I wasn’t seeing what I needed to see to get better, so I decided to start drawing it. I started

drawing the women I wanted to see, women that I resonated with. And as they say in Field of Dreams, if you build it, they will come. Once I started posting my work, I started finding other accounts dedicated to representation, inclusion and overall positivity when it came to body image. It opened my eyes to a whole new world that was growing, an accepting world, an empowering world. I can’t even express how much it helped me to find people that weren’t fitting a societal mold and OWNING IT. It was so unbelievably healing for me and really helped me overcome my battle of thinking I needed to be different to be loved.

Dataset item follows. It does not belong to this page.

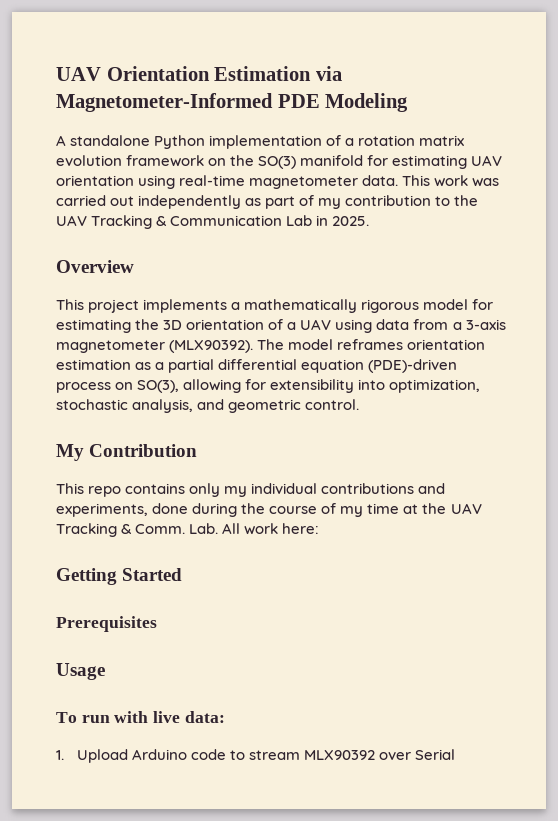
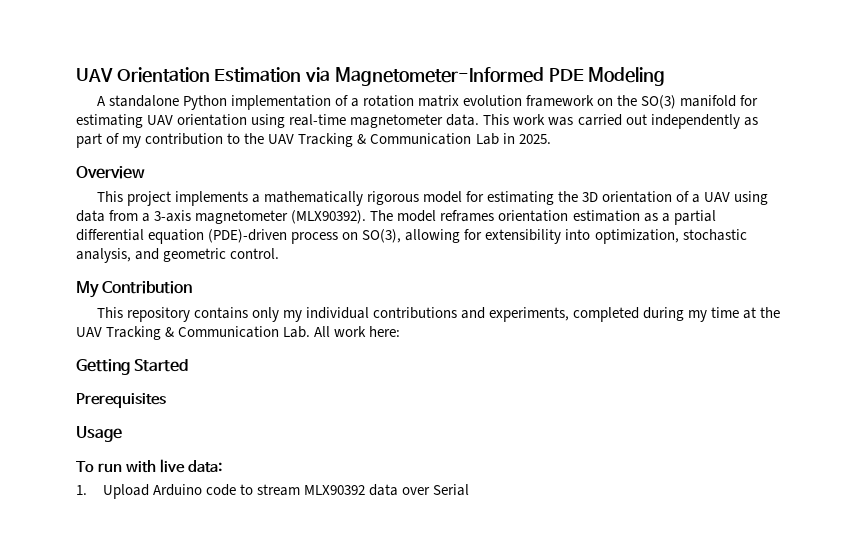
- This repo contains only my individual contributions and experiments, done during the course of my time at the UAV Tracking & Comm. Lab. All work here:
+ This repository contains only my individual contributions and experiments, completed during my time at the UAV Tracking & Communication Lab. All work here:
- 1. Upload Arduino code to stream MLX90392 over Serial
+ 1. Upload Arduino code to stream MLX90392 data over Serial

When I saw and felt the power representation and inclusion had for my story, I made it my

personal mission to spread as much as that as I could, which is why I created my series BABES which went deeper than just what I resonated with. I wanted to create a series that celebrated every background, experience, challenge, triumph that women lived through. It’s an ongoing project that illustrates that beauty has no bounds and that we are all worth celebrating exactly the way we are. I’m blown away by the connections I’ve gotten from this and continue to meet people who never felt “seen” and when they do, I think that’s when the power shines through, casting a loving light on whatever journey they’re on.


Body Positivity matters, no doubt. Truth is though, body positivity can’t really exist through one voice of “you’re lovable and gorgeous just the way you are, no edits needed!” People don’t need to just hear it, they need to see it. Especially from their point of view, which is where inclusion and representation hold court – you show the beauty in their story, they feel it, they hear it, they see it in a whole new light and that’s when the trip gets good.